We still don’t know the launch timing or the pricing of the Nintendo 64 and Sega Genesis games that are being bundled together for Nintendo Switch Online members who upgrade to the Expansion Pack plan starting in late October. But this week, we do have another small yet important update about a potential regional concern. The emulated N64 games for NSO subscribers will run at 60Hz in Europe, which is reassuring.

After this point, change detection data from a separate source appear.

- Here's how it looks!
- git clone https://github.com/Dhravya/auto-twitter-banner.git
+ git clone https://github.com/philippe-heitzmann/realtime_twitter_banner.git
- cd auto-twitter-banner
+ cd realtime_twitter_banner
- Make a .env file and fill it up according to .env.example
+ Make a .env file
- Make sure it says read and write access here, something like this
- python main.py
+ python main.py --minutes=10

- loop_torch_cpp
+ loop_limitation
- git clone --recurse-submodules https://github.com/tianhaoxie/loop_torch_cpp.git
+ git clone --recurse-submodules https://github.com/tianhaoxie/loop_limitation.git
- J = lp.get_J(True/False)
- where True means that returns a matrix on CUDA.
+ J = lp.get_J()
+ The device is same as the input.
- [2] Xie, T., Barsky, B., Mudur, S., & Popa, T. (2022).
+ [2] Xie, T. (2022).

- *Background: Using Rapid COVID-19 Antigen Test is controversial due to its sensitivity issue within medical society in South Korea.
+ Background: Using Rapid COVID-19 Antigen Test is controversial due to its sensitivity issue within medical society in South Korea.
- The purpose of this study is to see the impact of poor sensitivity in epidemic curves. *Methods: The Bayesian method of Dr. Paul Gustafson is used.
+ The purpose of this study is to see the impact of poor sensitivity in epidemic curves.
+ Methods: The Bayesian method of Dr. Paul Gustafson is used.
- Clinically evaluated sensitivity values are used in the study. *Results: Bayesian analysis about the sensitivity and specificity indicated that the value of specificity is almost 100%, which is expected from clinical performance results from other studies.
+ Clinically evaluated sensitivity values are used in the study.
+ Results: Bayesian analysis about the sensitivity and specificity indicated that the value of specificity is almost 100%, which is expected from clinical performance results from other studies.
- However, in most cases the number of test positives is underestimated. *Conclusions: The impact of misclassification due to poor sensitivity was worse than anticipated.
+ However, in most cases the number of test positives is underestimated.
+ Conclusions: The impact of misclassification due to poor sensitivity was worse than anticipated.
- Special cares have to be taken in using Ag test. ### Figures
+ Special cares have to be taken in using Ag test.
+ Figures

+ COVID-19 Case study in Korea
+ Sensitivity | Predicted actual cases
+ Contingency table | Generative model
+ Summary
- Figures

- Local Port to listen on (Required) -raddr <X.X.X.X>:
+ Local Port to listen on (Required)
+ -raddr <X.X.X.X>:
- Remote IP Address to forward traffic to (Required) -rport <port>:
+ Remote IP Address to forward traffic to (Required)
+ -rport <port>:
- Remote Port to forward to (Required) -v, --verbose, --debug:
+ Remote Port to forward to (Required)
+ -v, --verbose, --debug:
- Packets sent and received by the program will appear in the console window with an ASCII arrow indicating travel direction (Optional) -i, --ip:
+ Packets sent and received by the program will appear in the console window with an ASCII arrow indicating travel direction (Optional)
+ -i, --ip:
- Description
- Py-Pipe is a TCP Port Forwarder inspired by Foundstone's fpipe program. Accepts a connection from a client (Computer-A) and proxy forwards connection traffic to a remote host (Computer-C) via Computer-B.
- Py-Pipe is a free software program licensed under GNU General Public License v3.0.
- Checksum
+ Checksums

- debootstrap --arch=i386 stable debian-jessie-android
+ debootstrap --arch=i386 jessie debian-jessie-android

After a recent bout of worried speculation that Nintendo Switch Online + Expansion Pack subscribers in Europe would be stuck with only the PAL versions of Nintendo 64 games running at the often worse-feeling 50Hz, Nintendo UK confirmed that would not be the case after all. These games will be playable with “60Hz English language versions.”

All Nintendo 64 games included with Nintendo Switch Online + Expansion Pack can be played in 60Hz English language versions. Select games will also have the option to play the original European PAL version with language options. pic.twitter.com/gS0ajmtxnY

— Nintendo UK (@NintendoUK) October 11, 2021

Notably, some of Switch Online’s included Nintendo 64 games will offer an “original European PAL version with language options,” so depending on how extensive that list is, or how much you’d even care to play at 50Hz, this is a best-of-both-worlds situation.

Granted, you might care about exactly none of this depending on how the N64 pricing shakes out, or what the library looks like longer-term, or how these games even run on a Nintendo Switch. As much as I have a soft spot for the Nintendo 64, to the point where I’ll probably get one of those revamped controllers to play this stuff on my Switch, there’s still so much that can go wrong here. I can’t go back to those sluggish frame rates.

One day, I want to pour Moyse a tall drink and have him open a can of worms about PAL vs. NTSC gaming in the ’90s. How long would it take for a song to break out, do you think?